3D printing and expedient household repairs

Over the last week or two I have posted several household repair items to Thingiverse.com  Many of these items are trivial small designs but their value to me has really been adding up.  I have saved a bunch of money by being able to repair items with pennies of plastic and a few minutes of time:

In just a month I have printed around $58 worth of replacement parts for less than a dollars worth of plastic.  Even with a small format FDM printer like a Printrbot Simple one could quickly recoup the costs with repair part savings.  What surprises me more is that hardware stores haven’t formed some sort of alliance with manufactures to bring rapid part replacement.  In turn manufactures who have this feature would have another selling point for something they have to produce already, a CAD Design for the part.
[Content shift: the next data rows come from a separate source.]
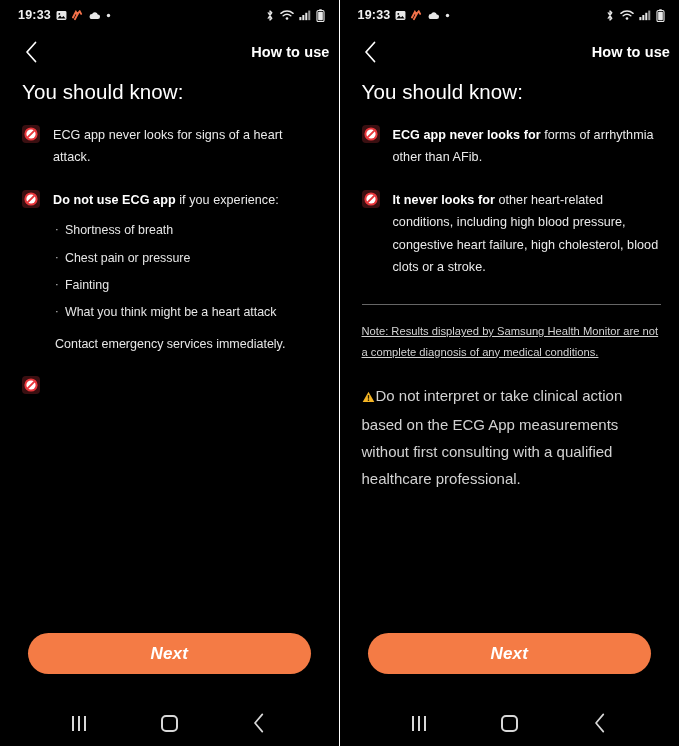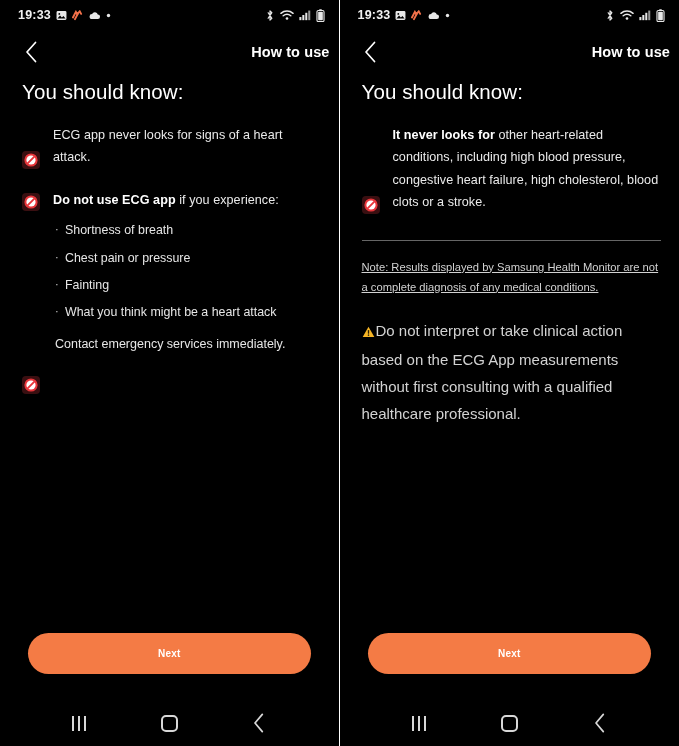--- a/index.html
+++ b/index.html
@@ -66,7 +66,7 @@
   .bullet {
     display:flex;
     margin-top:20px;
-    align-items:flex-end;
+    align-items:flex-start;
   }
   .bullet .noicon {
     flex:0 0 18px; width:18px; height:18px;

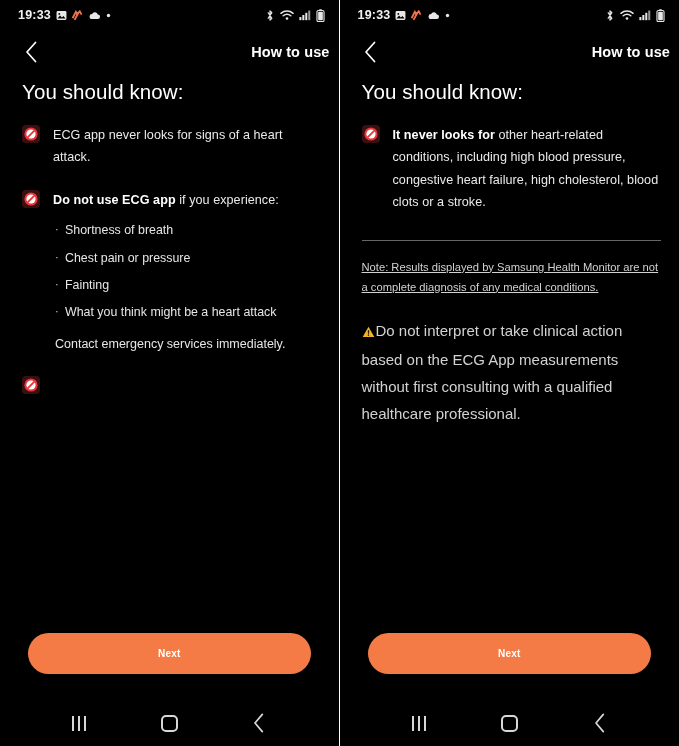--- a/index.html
+++ b/index.html
@@ -393,6 +393,17 @@
                 <path d="M5.9 12.1 L12.1 5.9" stroke="#E8363B" stroke-width="1.9" stroke-linecap="round"></path>
               </svg></span>
             <div>
+              <div class="btext"><b>ECG app never looks for </b><span>forms of arrhythmia other than AFib.</span></div>
+            </div>
+          </div>
+          <div class="bullet">
+            <span class="noicon"><svg width="18" height="18" viewBox="0 0 18 18">
+                <rect x="0" y="0" width="18" height="18" rx="4" fill="#3a0f11"></rect>
+                <circle cx="9" cy="9" r="6.6" fill="#E8363B"></circle>
+                <circle cx="9" cy="9" r="4.6" fill="#ffffff"></circle>
+                <path d="M5.9 12.1 L12.1 5.9" stroke="#E8363B" stroke-width="1.9" stroke-linecap="round"></path>
+              </svg></span>
+            <div>
               <div class="btext"><b>It never looks for </b><span>other heart-related conditions, including high blood pressure, congestive heart failure, high cholesterol, blood clots or a stroke.</span></div>
             </div>
           </div>

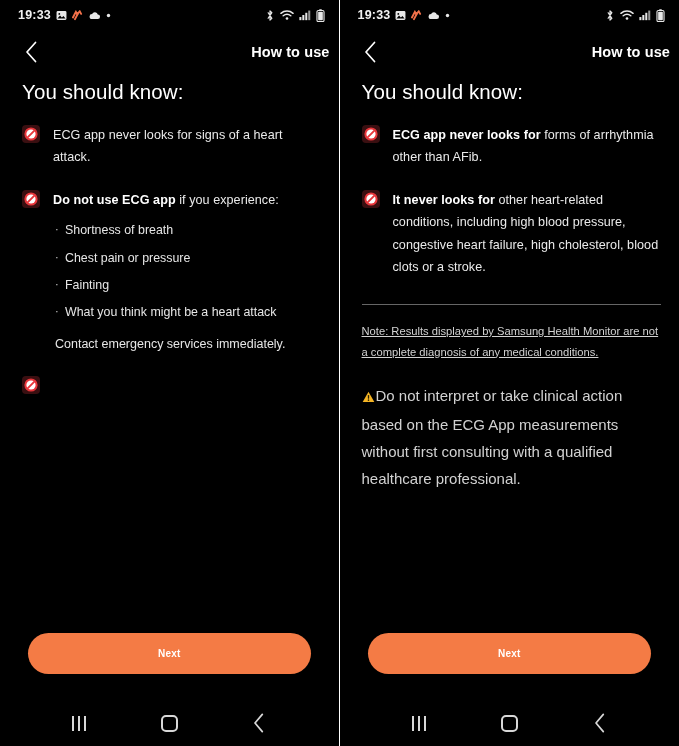--- a/index.html
+++ b/index.html
@@ -133,13 +133,14 @@
     background:#F47B45;
     border-radius:21px;
     color:#ffffff;
-    font-size:10px;
+    font-size:17px;
     font-weight:700;
     letter-spacing:.2px;
     cursor:pointer;
     border:none;
     width:100%;
     font-family:"Liberation Sans", sans-serif;
+    font-style:italic;
   }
All these little replacement parts were whipped up in 10 minutes with a set of cheap callipers and OpenScad.  If I could scan a QR code on a product I purchased for cad repair part files I’d be really happy.  How many people need an X10 replacement button or a toilet flush repair lever.  These take space on a store shelf, which costs money.  They have to be manufactured, packaged and shipped, which costs money.  By they time they reach you the $0.10 worth of plastic is suddenly $8.00.  Envision a hardware store with hardware and a 3D printer.  You bring your broken part in and they look it up/scan it and print another one out on the fly on their stores 3D printer.  Yes this would require an inventory of 3D cad files but these already exist.  Remember they had to make one for the design in the first place.